Nathan Coley, 'A Place Beyond Belief ', Burg, Brugge Triennale 2015
Following our philosophy lunchtime reading class based around the text, 'On the uses and disadvantages of history for life' from the second 'Untimely Meditation', have been musing on what Nietsche describes as three types of history ( monumental, antiquarian and critical)  in relation to the Triannale which has just opened in Bruges, with the intention of using contemporary art and architecture in this historic city to, in the words of the curators, 'pose questions about the future and the potential of the city, about urbanisation, citizenship, lifestyle, community, economics, energy, space, sound and the values that guide us'

........; every man, and every nation requires, in accordance with its goals, energies and needs, a certain kind of knowledge of the past, now in the form of monumental, now antiquarian, now of critical history.  

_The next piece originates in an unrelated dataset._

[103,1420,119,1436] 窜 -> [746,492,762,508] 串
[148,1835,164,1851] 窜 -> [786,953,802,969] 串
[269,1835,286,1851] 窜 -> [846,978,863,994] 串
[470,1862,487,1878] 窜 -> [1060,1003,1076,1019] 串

Monumental history is the masquerade costume in which their hatred of the great and powerful of their own age is disguised as satiated admiration for the great and powerful of past ages .......

 .... any art which, because contemporary, is not yet monumental, seems to them unnecessary, unattractive and lacking in authority conferred by history.

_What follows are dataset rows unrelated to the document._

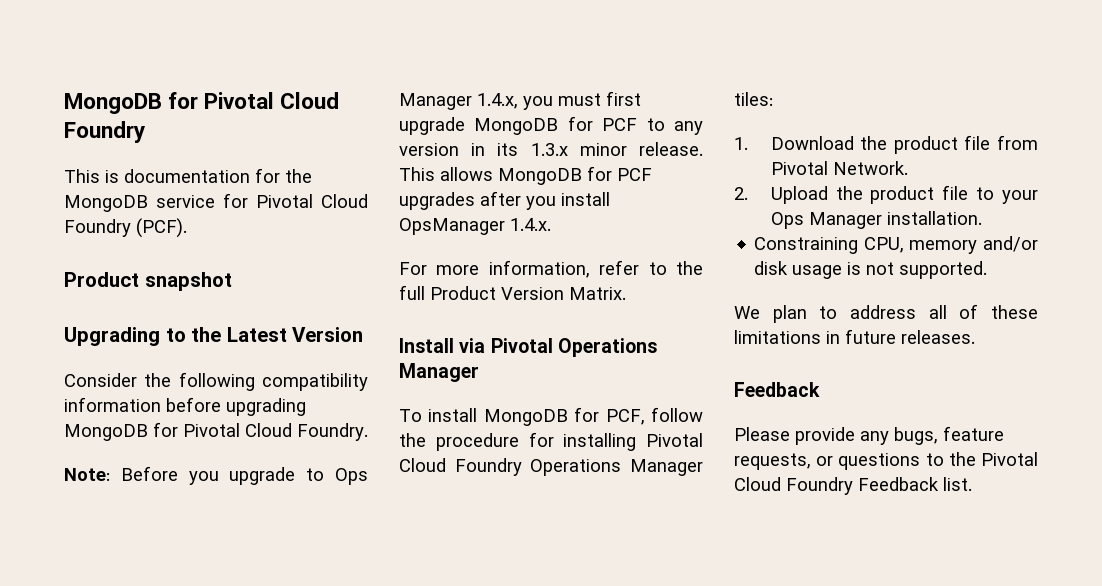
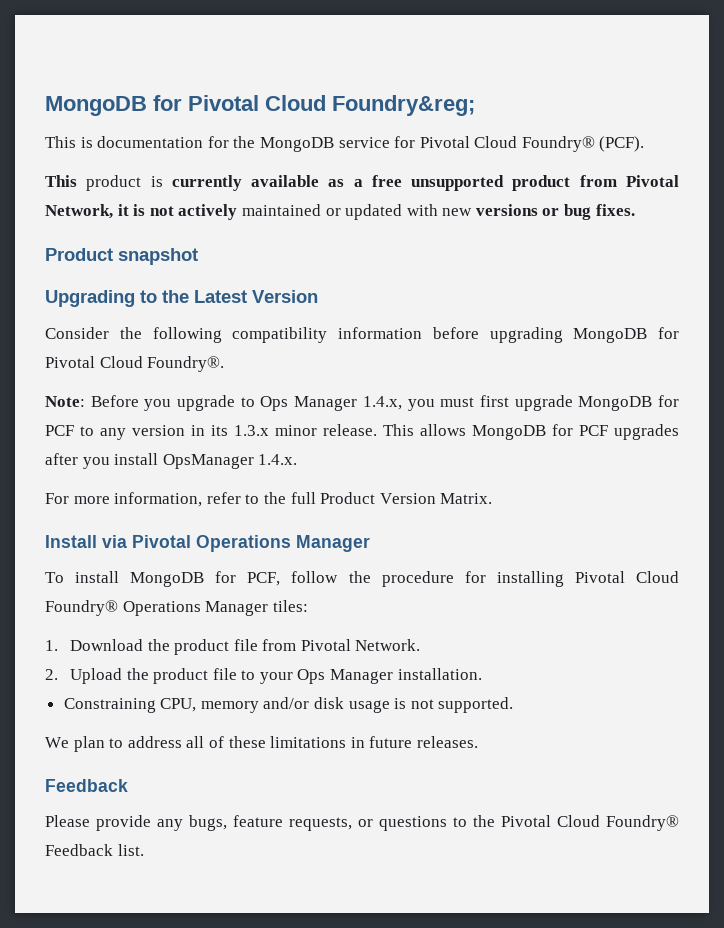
[64,92,340,114] [64,121,145,143] MongoDB for Pivotal Cloud Foundry -> [45,95,475,116] MongoDB for Pivotal Cloud Foundry&reg;
[64,219,131,237] Foundry -> [521,136,595,152] Foundry®
(187, 228) none -> [45,175,679,191] [45,204,635,220] // This product is currently available as a free unsupported product from Pivotal Network, it is not actively maintained or updated with new versions or bug fixes.
[297,423,368,441] Foundry. -> [147,356,225,372] Foundry®.
[454,458,522,476] Foundry -> [45,600,118,616] Foundry®
[786,477,853,495] Foundry -> [606,815,679,831] Foundry®

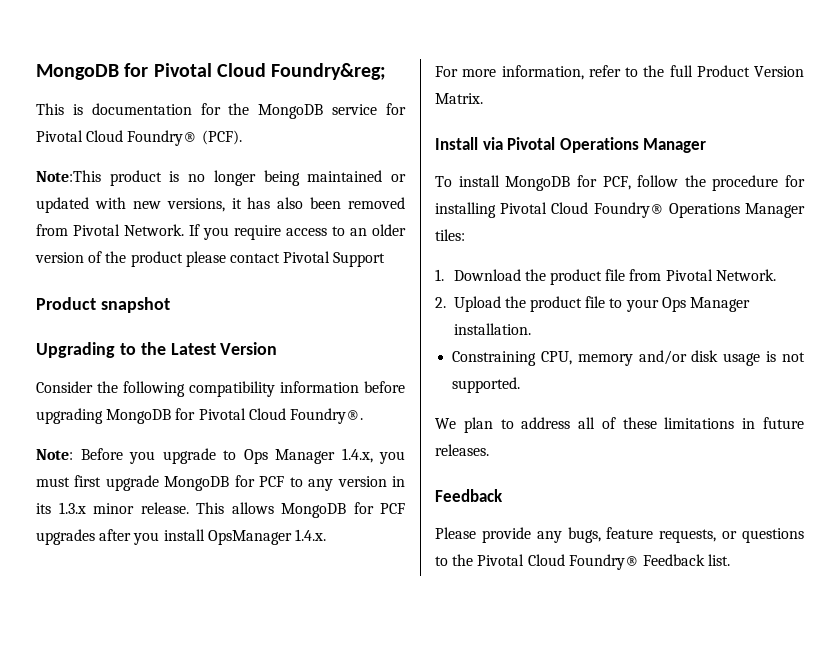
[45,175,77,187] This -> [36,170,101,182] Note:This
[171,175,679,191] [45,204,238,220] currently available as a free unsupported product from Pivotal Network, it is not actively -> [188,170,300,186] no longer being
[475,204,635,220] versions or bug fixes. -> [166,197,405,212] [36,224,406,240] [35,251,386,267] versions, it has also been removed from Pivotal Network. If you require access to an older version of the product please contact Pivotal Support

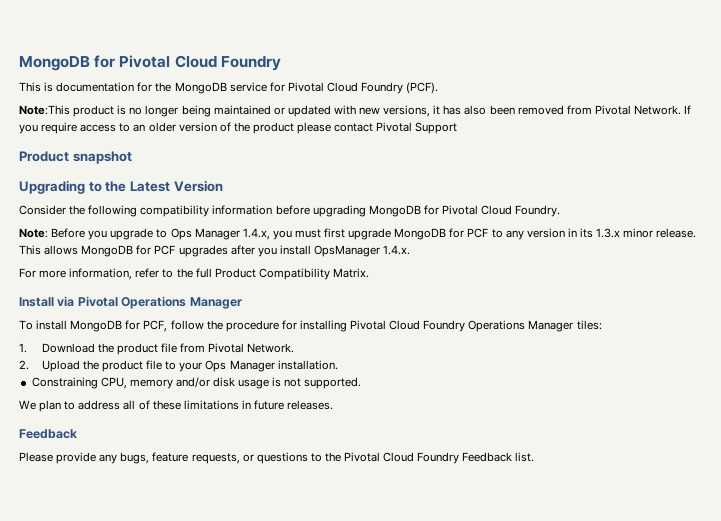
[36,63,387,80] MongoDB for Pivotal Cloud Foundry&reg; -> [19,55,281,71] MongoDB for Pivotal Cloud Foundry
[127,130,198,146] Foundry® -> [361,82,404,94] Foundry
[289,408,363,424] Foundry®. -> [515,205,561,217] Foundry.
[754,66,804,77] Version -> [258,268,330,280] Compatibility
[593,202,664,218] Foundry® -> [423,320,466,332] Foundry
[568,554,639,570] Foundry® -> [417,452,460,464] Foundry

 and of antiquarian history

 History thus belongs in the second place to him who reveres it - to him who looks back to whence he has came into being, with love and loyalty............
 and yet

  .....Antiquarian history itself degenerates from the moment it is no longer animated and inspired by the fresh life of the present

 and of critical history,

If  he is to live  man must possess and from time to time employ the strength to break up and dissolve a part of the past , he does this by bringing it before the tribunal, scrupulously examining it and finally condemning it;.........


If  we condemn these aberrations and regards ourselves as free of them, this does not alter the fact the we originate in them.......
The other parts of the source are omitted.